Font resource BaseFont Flags
/F0 IAEBHR+TimesNewRomanPS-ItalicMT 6 (Symbolic)
/F1 WGHOTS+TimesNewRomanPS-BoldItalicMT 262150 (Symbolic)
/F2 YLQPBY+TimesNewRomanPSMT 6 (Symbolic)

veraPDF v.1.28.2, veraPDF v.1.31.5 output:

2039171-page01-text-only.pdfa... ... NOT COMPLIANT
  - Clause 6.2.11.8  (ISO 19005-3:2012) : Glyph
    A PDF/A-3 compliant document shall not contain a reference to the .notdef glyph from any of the text showing operators, regardless of text rendering mode, in any content stream
        test:    name != ".notdef"
        error:   The document contains a reference to the .notdef glyph
        context: root/document[0]/pages[0](7 0 obj PDPage)/contentStream[0](15 0 obj PDContentStream)/operators[6]/usedGlyphs[55](IAEBHR+TimesNewRomanPS-ItalicMT IAEBHR+TimesNewRomanPS-ItalicMT 0 0  0 false)
        context: root/document[0]/pages[0](7 0 obj PDPage)/contentStream[0](15 0 obj PDContentStream)/operators[362]/usedGlyphs[0](WGHOTS+TimesNewRomanPS-BoldItalicMT WGHOTS+TimesNewRomanPS-BoldItalicMT 0 0  0 false)
        context: root/document[0]/pages[0](7 0 obj PDPage)/contentStream[0](15 0 obj PDContentStream)/operators[506]/usedGlyphs[0](YLQPBY+TimesNewRomanPSMT YLQPBY+TimesNewRomanPSMT 0 0  0 false)

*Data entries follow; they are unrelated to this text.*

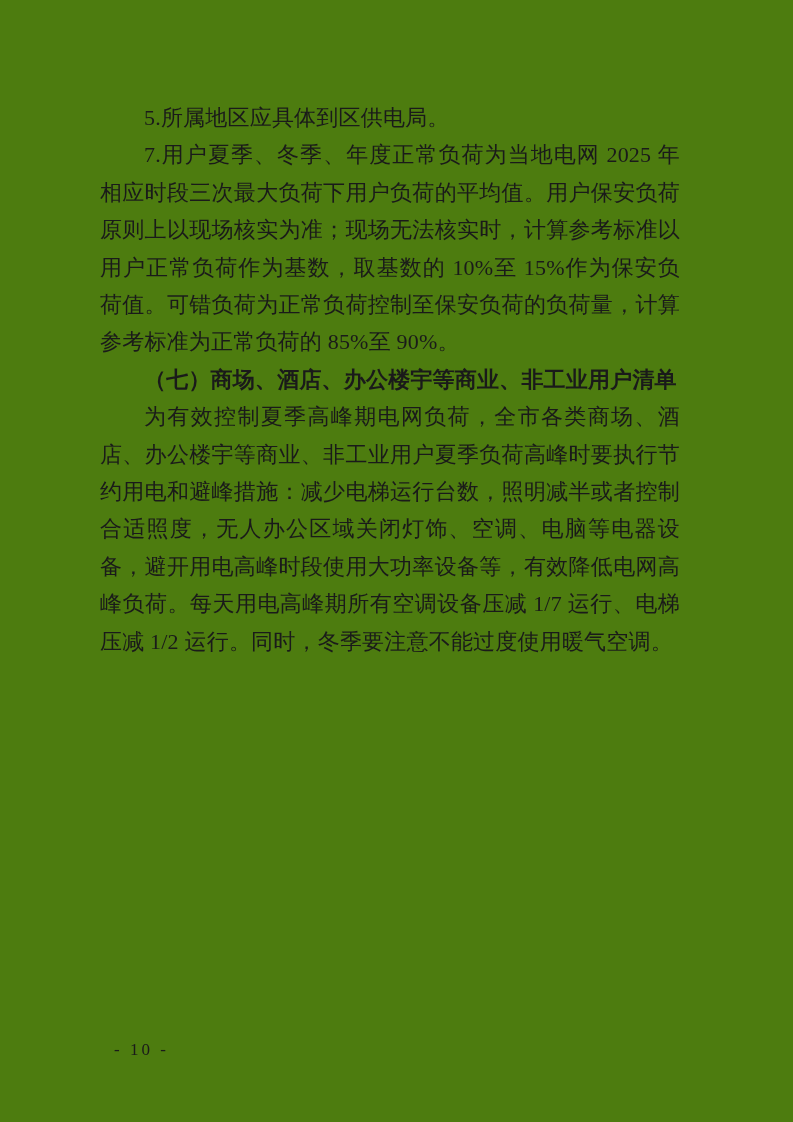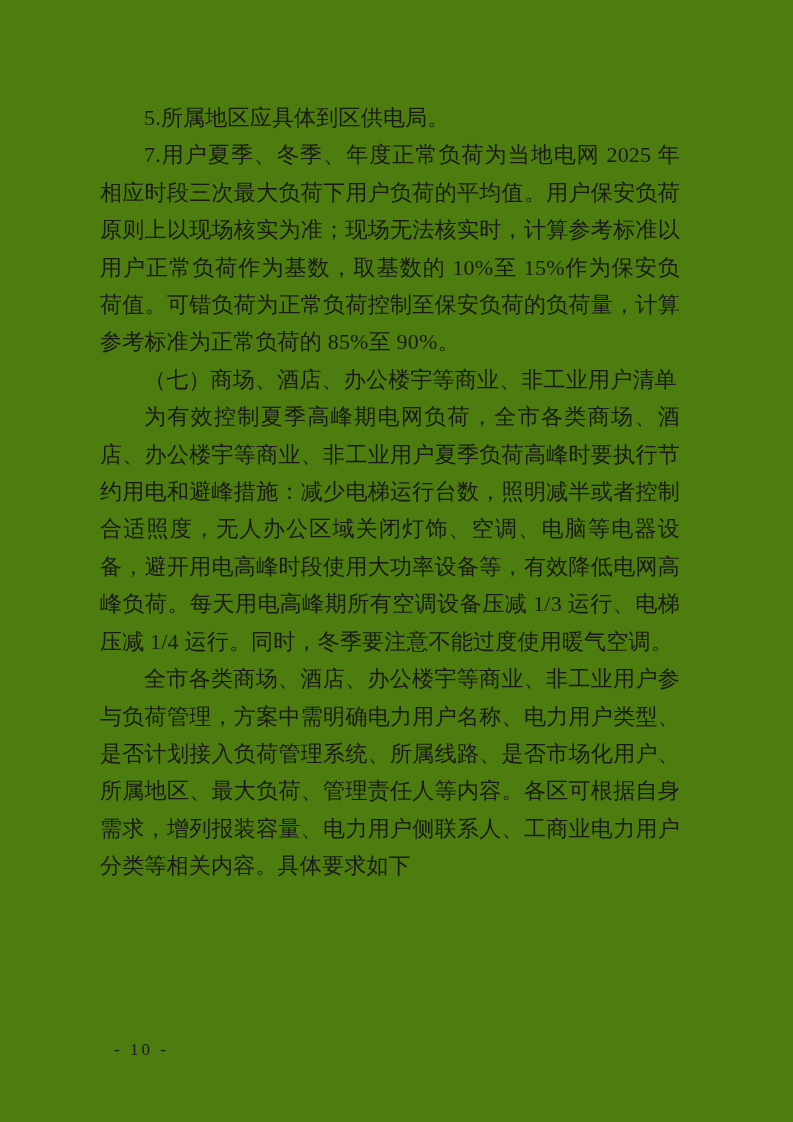--- a/index.html
+++ b/index.html
@@ -40,7 +40,7 @@
     color: #1a1a1a;
   }
   .para.heading {
-    font-weight: normal;
+    font-weight: bold;
   }
   .page-footer {
     position: absolute;

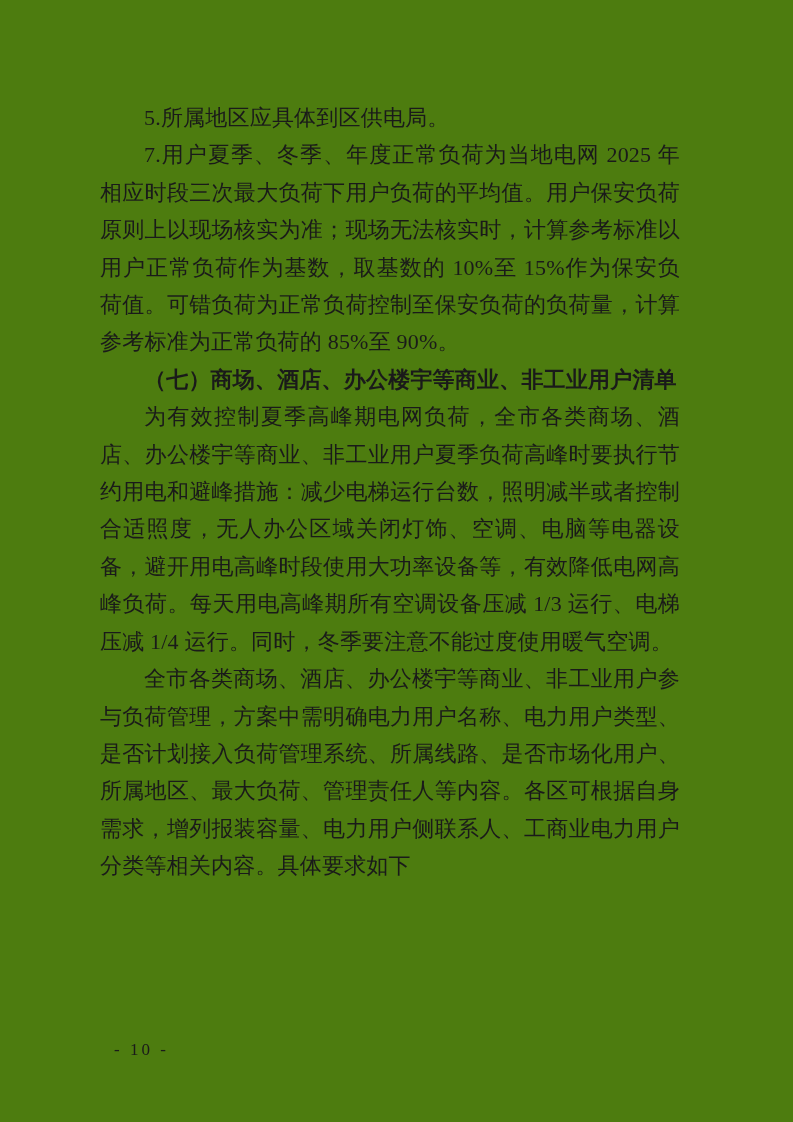--- a/index.html
+++ b/index.html
@@ -66,7 +66,7 @@
 
     <p class="para heading">（七）商场、酒店、办公楼宇等商业、非工业用户清单</p>
 
-    <p class="para">为有效控制夏季高峰期电网负荷，全市各类商场、酒店、办公楼宇等商业、非工业用户夏季负荷高峰时要执行节约用电和避峰措施：减少电梯运行台数，照明减半或者控制合适照度，无人办公区域关闭灯饰、空调、电脑等电器设备，避开用电高峰时段使用大功率设备等，有效降低电网高峰负荷。每天用电高峰期所有空调设备压减 1/3 运行、电梯压减 1/4 运行。同时，冬季要注意不能过度使用暖气空调。</p>
+    <p class="para">为有效控制夏季高峰期电网负荷，全市各类商场、酒店、办公楼宇等商业、非工业用户夏季负荷高峰时要执行节约用电和避峰措施：减少电梯运行台数，照明减半或者控制合适照度，无人办公区域关闭灯饰、空调、电脑等电器设备，避开用电高峰时段使用大功率设备等，有效降低电网高峰负荷。每天用电高峰期所有空调设备压减 1/7 运行、电梯压减 1/2 运行。同时，冬季要注意不能过度使用暖气空调。</p>
 
     <p class="para">全市各类商场、酒店、办公楼宇等商业、非工业用户参与负荷管理，方案中需明确电力用户名称、电力用户类型、是否计划接入负荷管理系统、所属线路、是否市场化用户、所属地区、最大负荷、管理责任人等内容。各区可根据自身需求，增列报装容量、电力用户侧联系人、工商业电力用户分类等相关内容。具体要求如下</p>
   </div>

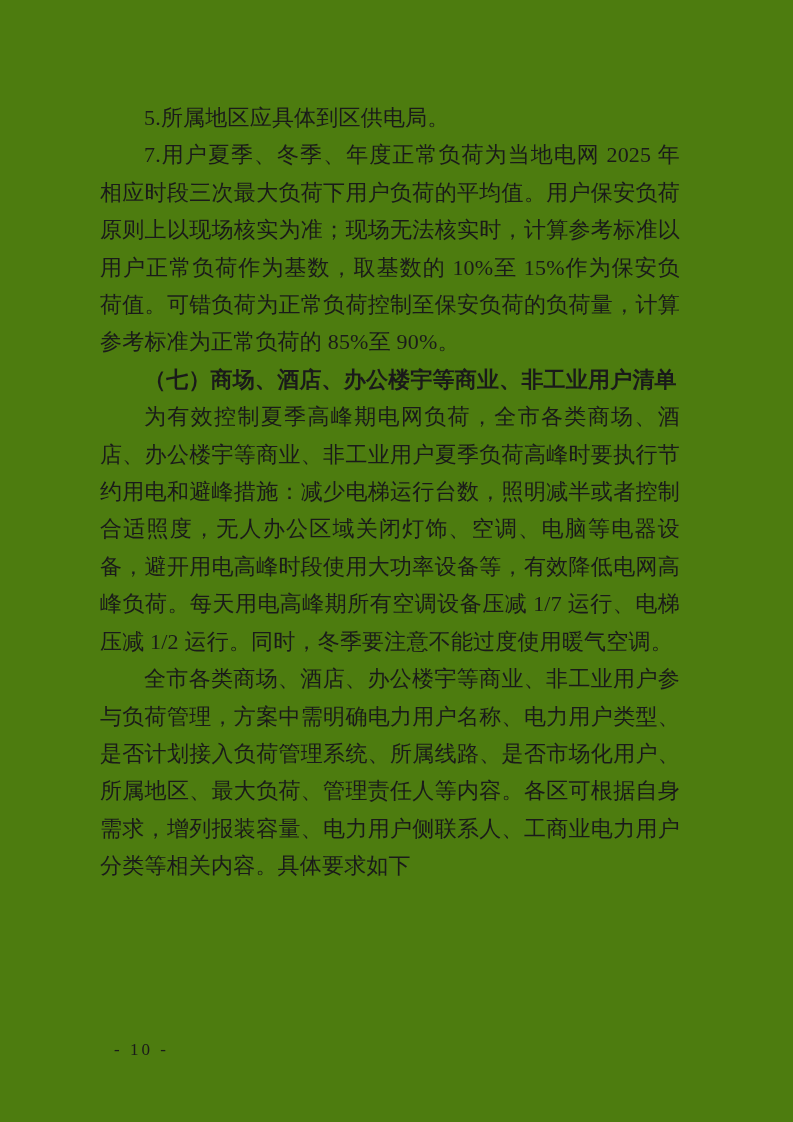--- a/index.html
+++ b/index.html
@@ -68,7 +68,6 @@
 
     <p class="para">为有效控制夏季高峰期电网负荷，全市各类商场、酒店、办公楼宇等商业、非工业用户夏季负荷高峰时要执行节约用电和避峰措施：减少电梯运行台数，照明减半或者控制合适照度，无人办公区域关闭灯饰、空调、电脑等电器设备，避开用电高峰时段使用大功率设备等，有效降低电网高峰负荷。每天用电高峰期所有空调设备压减 1/7 运行、电梯压减 1/2 运行。同时，冬季要注意不能过度使用暖气空调。</p>
 
-    <p class="para">全市各类商场、酒店、办公楼宇等商业、非工业用户参与负荷管理，方案中需明确电力用户名称、电力用户类型、是否计划接入负荷管理系统、所属线路、是否市场化用户、所属地区、最大负荷、管理责任人等内容。各区可根据自身需求，增列报装容量、电力用户侧联系人、工商业电力用户分类等相关内容。具体要求如下</p>
   </div>
 
   <div class="page-footer">- 10 -</div>

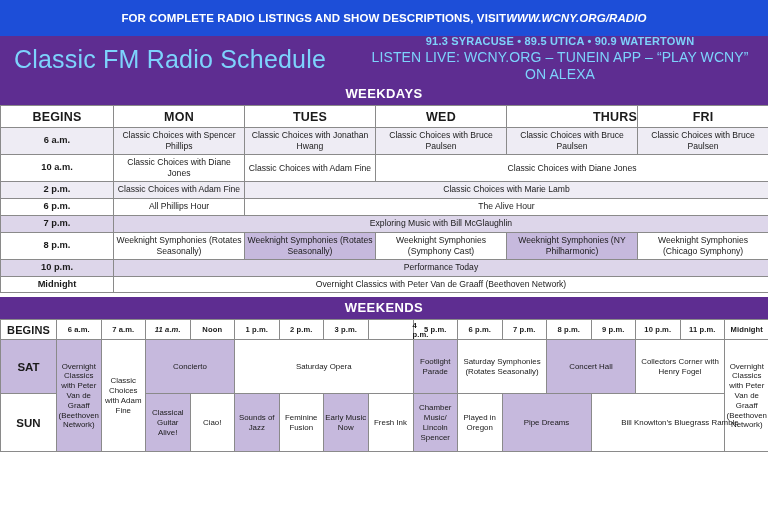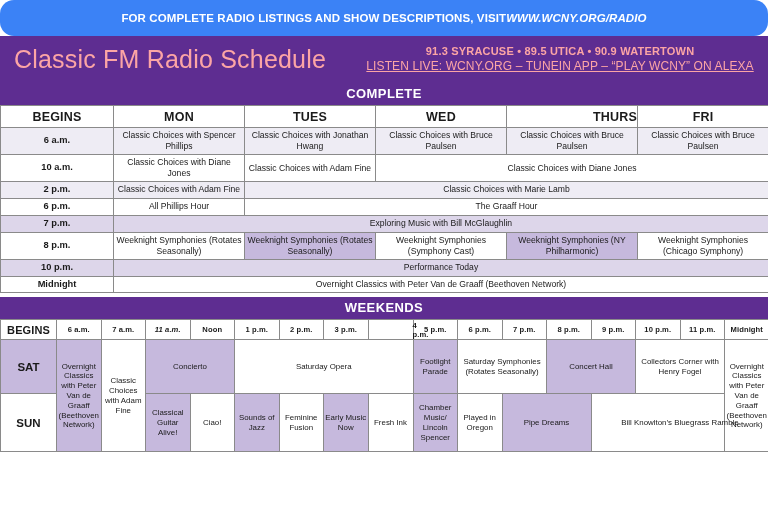--- a/index.html
+++ b/index.html
@@ -13,7 +13,7 @@
 
   
   .red-banner {
-    background: #3b82f6;
+    background: #1d4ed8;
     height: 36px;
     display: flex;
     align-items: center;
@@ -22,7 +22,6 @@
     font-weight: bold;
     font-size: 11.5px;
     letter-spacing: 0.1px;
-    border-radius: 14px;
   }
   .red-banner .ital { font-style: italic; }
 

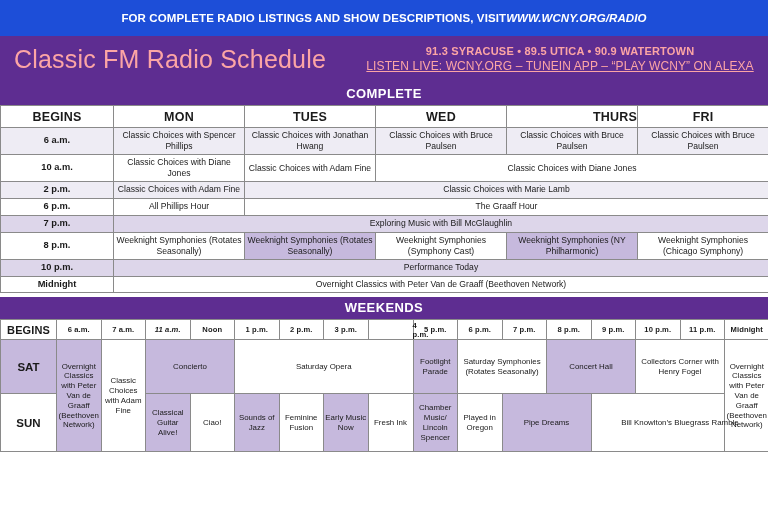--- a/index.html
+++ b/index.html
@@ -32,7 +32,7 @@
     display: flex;
     align-items: center;
     padding: 0 14px;
-    color: #fca5a5;
+    color: #7dd3fc;
   }
   .title-main {
     font-size: 25px;

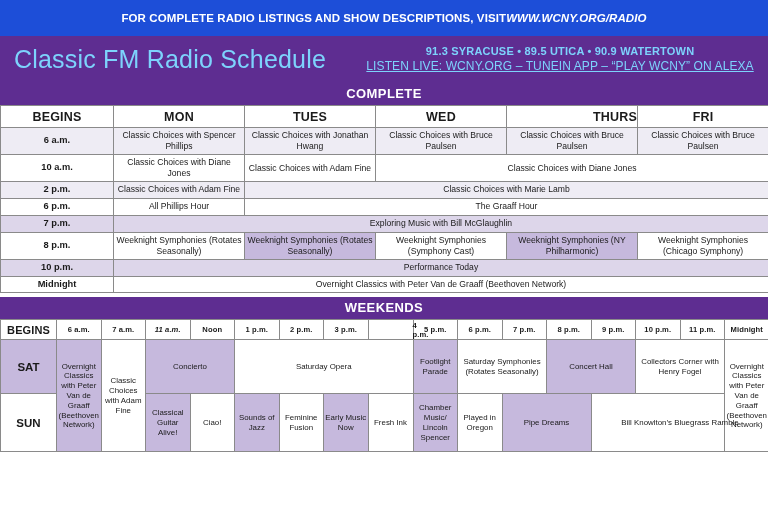--- a/index.html
+++ b/index.html
@@ -47,7 +47,7 @@
     line-height: 1.25;
   }
   .title-freq { font-size: 11px; font-weight: bold; letter-spacing: 0.2px; }
-  .title-listen { font-size: 12px; letter-spacing: 0.1px; text-decoration: underline; }
+  .title-listen { font-size: 14px; letter-spacing: 0.1px; }
 
   
   .section-bar {

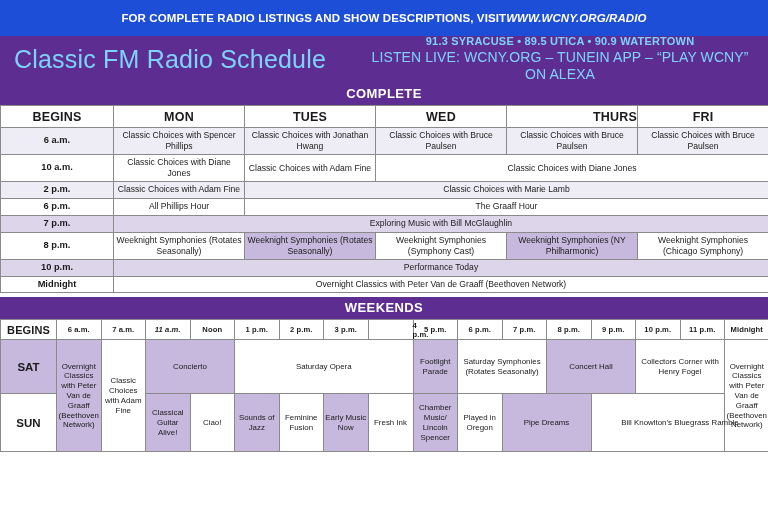--- a/index.html
+++ b/index.html
@@ -139,7 +139,7 @@
     </div>
   </div>
 
-  <div class="section-bar">COMPLETE</div>
+  <div class="section-bar">WEEKDAYS</div>
 
   <table class="wd">
     <thead>

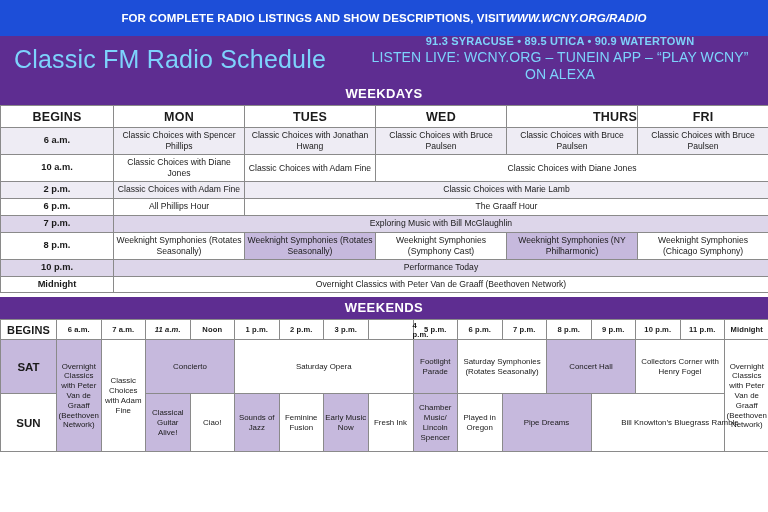--- a/index.html
+++ b/index.html
@@ -175,7 +175,7 @@
         <tr class="r-plain">
           <td class="timecol">6 p.m.</td>
           <td>All Phillips Hour</td>
-          <td colspan="4">The Graaff Hour</td>
+          <td colspan="4">The Alive Hour</td>
         </tr>
         <tr class="r-lav">
           <td class="timecol">7 p.m.</td>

In every flagged context the character code is 0x00.
Analysis of the font program (via pikepdf + fontTools) confirms that char code 0x00 maps to glyph name space, GID 61 - not GID 0 (.notdef):

/F0

operators[6]:
  [ (\033) 10 (\() -87 (\000) 82 (6) 10 (7) 47 (,) 10 (;) 10 (,) 10 (4) 10 (>) 10 (0) 10 (5) 10 (4) 10 (,) -86 (\000) 82 (@) -86 (\000) 82 (0) 10 (4) -87 (\000) 82 (6) 10 (7) 10 (0) 10 (3) 10 (5) -87 (\000) 82 (2) 10 (:) 10 (5) 10 (.) 10 (5) -87 (\000) 82 (*) 10 (:) 10 (2) 10 (9) 10 (:) 10 (7) 10 (\() -87 (\000) 82 (+) 10 (,) 10 (2) 10 (2) 10 (\() -87 (\000) 82 (8) 10 (0) 10 (*) 10 (:) 10 (7) 47 (,) 10 (>) 10 (>) 10 (\() -87 (\000) ] TJ
  
operators[6] charcodes stats:
+------+-----+-----+------------+-----+---------+
| code | dec | hex | glyph name | GID | Unicode |
+------+-----+-----+------------+-----+---------+
| \000 | 00  | 00  | space      |  61 |         |   <- NOT .notdef
| \033 | 27  | 1b  | L          |  42 | L       |
| \(   | 40  | 28  | a          |  57 | a       |
...
+------+-----+-----+------------+-----+---------+

/F1

operators[362]:
  (\000) Tj
  
operators[362] charcodes stats:
  +------+-----+-----+------------+-----+---------+
  | code | dec | hex | glyph name | GID | Unicode |
  +------+-----+-----+------------+-----+---------+
  | \000 | 00  | 00  | space      |  47 |         |   <- NOT .notdef
  +------+-----+-----+------------+-----+---------+

/F2

operators[506]:
  (\000) Tj
  
operators[506] charcodes stats:
  +------+-----+-----+------------+-----+---------+
  | code | dec | hex | glyph name | GID | Unicode |
  +------+-----+-----+------------+-----+---------+
  | \000 | 00  | 00  | space      |  67 |         |   <- NOT .notdef
  +------+-----+-----+------------+-----+---------+

Root cause

File: validation-model/src/main/java/org/verapdf/gf/model/impl/operator/textshow/GFGlyph.java
Lines: 91–95

if (font instanceof PDSimpleFont) {
    Encoding encoding = font.getEncodingMapping();
    this.name = encoding == null ? null : encoding.getName(glyphCode);
    if (this.name == null && glyphCode == 0 && font instanceof PDTrueTypeFont) {
        this.name = ".notdef";  //  ¯\_(ツ)_/¯
    }
}

Chain of events for a symbolic TrueType font with no /Encoding

Step 1. font.getEncodingMapping() calls PDFont.getEncodingMappingFromCOSObject().
Since there is no /Encoding key in the font dictionary, cosEncoding.getDirectBase() is null, so it returns Encoding.empty().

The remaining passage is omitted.